(TO DO): Every line from the first record below down to the line that includes "(323, 230) none" must be reproduced exactly; the pictures are not.

Revision tracking records:

┌──

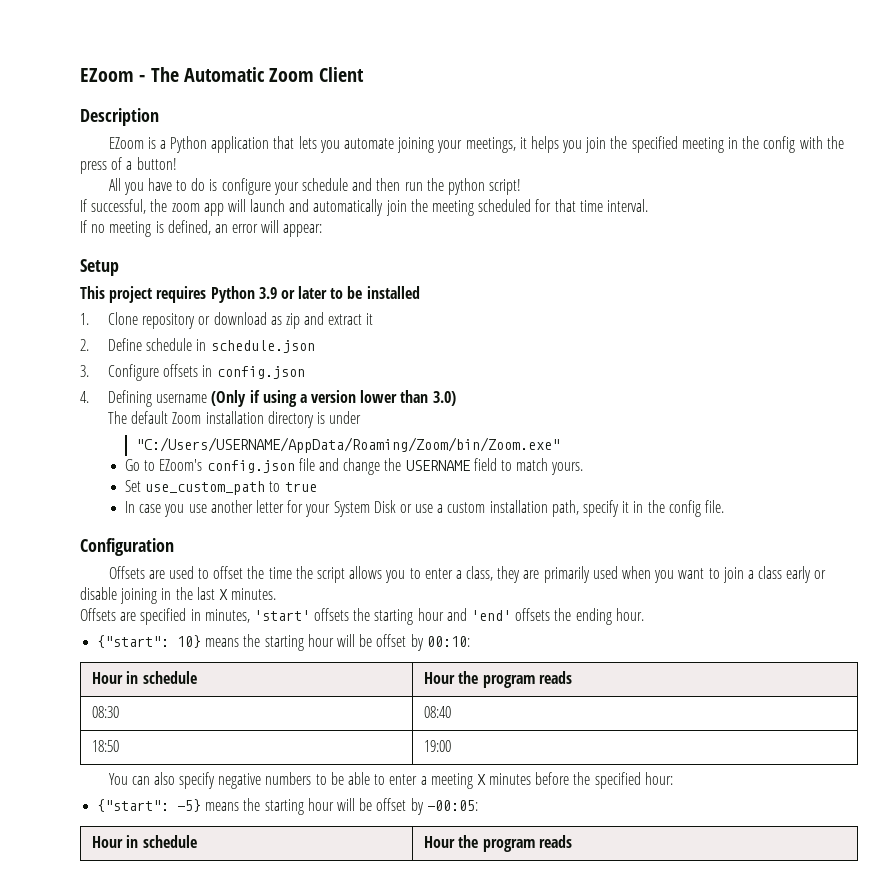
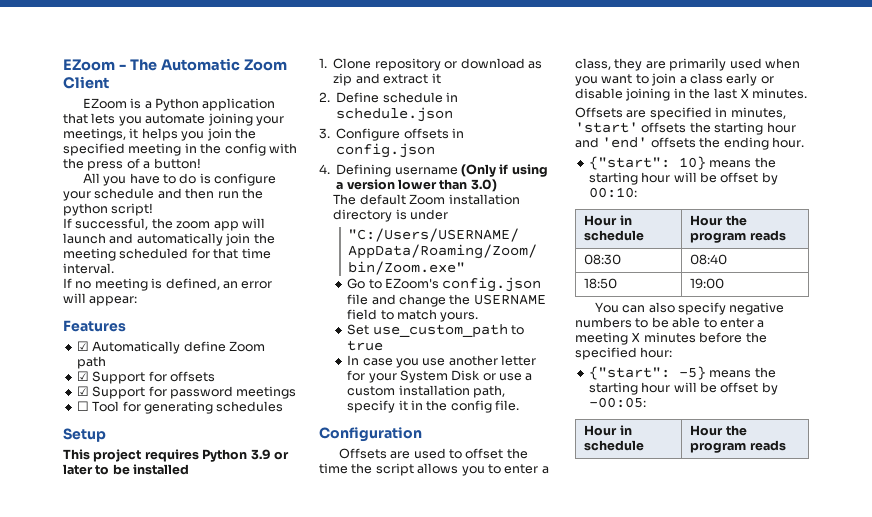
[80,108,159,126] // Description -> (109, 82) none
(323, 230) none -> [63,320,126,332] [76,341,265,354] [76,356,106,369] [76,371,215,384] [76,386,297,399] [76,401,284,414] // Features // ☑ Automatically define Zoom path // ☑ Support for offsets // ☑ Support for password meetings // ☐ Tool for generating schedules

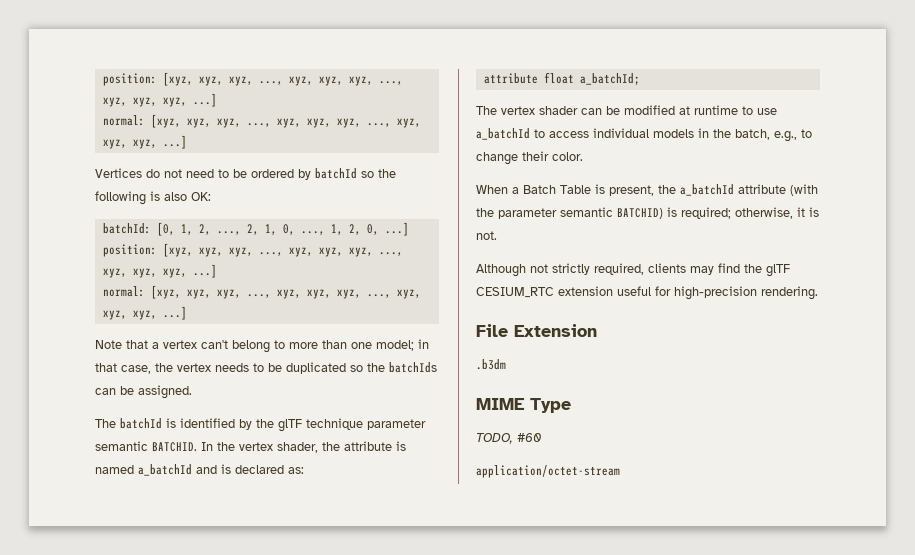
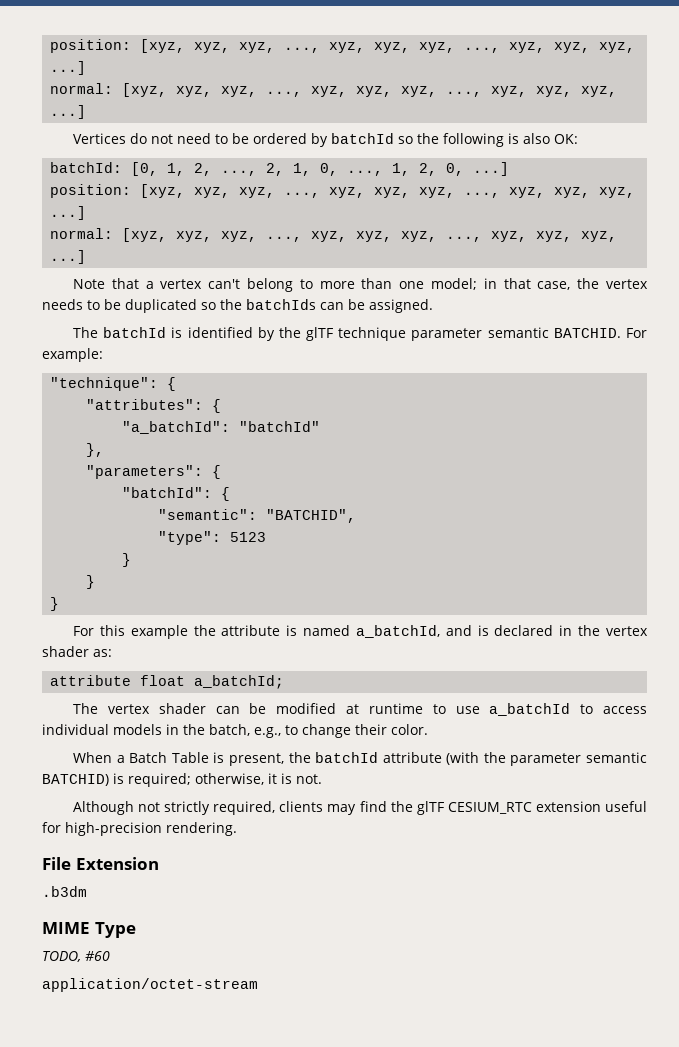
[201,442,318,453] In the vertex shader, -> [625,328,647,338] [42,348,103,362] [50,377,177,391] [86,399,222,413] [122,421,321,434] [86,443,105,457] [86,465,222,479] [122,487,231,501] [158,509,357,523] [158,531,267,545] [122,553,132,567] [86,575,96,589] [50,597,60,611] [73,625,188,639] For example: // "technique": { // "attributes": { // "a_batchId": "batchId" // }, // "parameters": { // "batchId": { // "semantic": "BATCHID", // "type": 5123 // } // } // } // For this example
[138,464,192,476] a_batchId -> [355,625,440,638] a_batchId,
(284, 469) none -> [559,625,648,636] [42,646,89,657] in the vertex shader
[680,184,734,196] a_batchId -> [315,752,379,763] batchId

└──

(RESULT FOR THIS EXERCISE):
[80,108,159,126] // Description -> (109, 82) none
(323, 230) none -> [63,320,126,332] [76,341,265,354] [76,356,106,369] [76,371,215,384] [76,386,297,399] [76,401,284,414] // Features // ☑ Automatically define Zoom path // ☑ Support for offsets // ☑ Support for password meetings // ☐ Tool for generating schedules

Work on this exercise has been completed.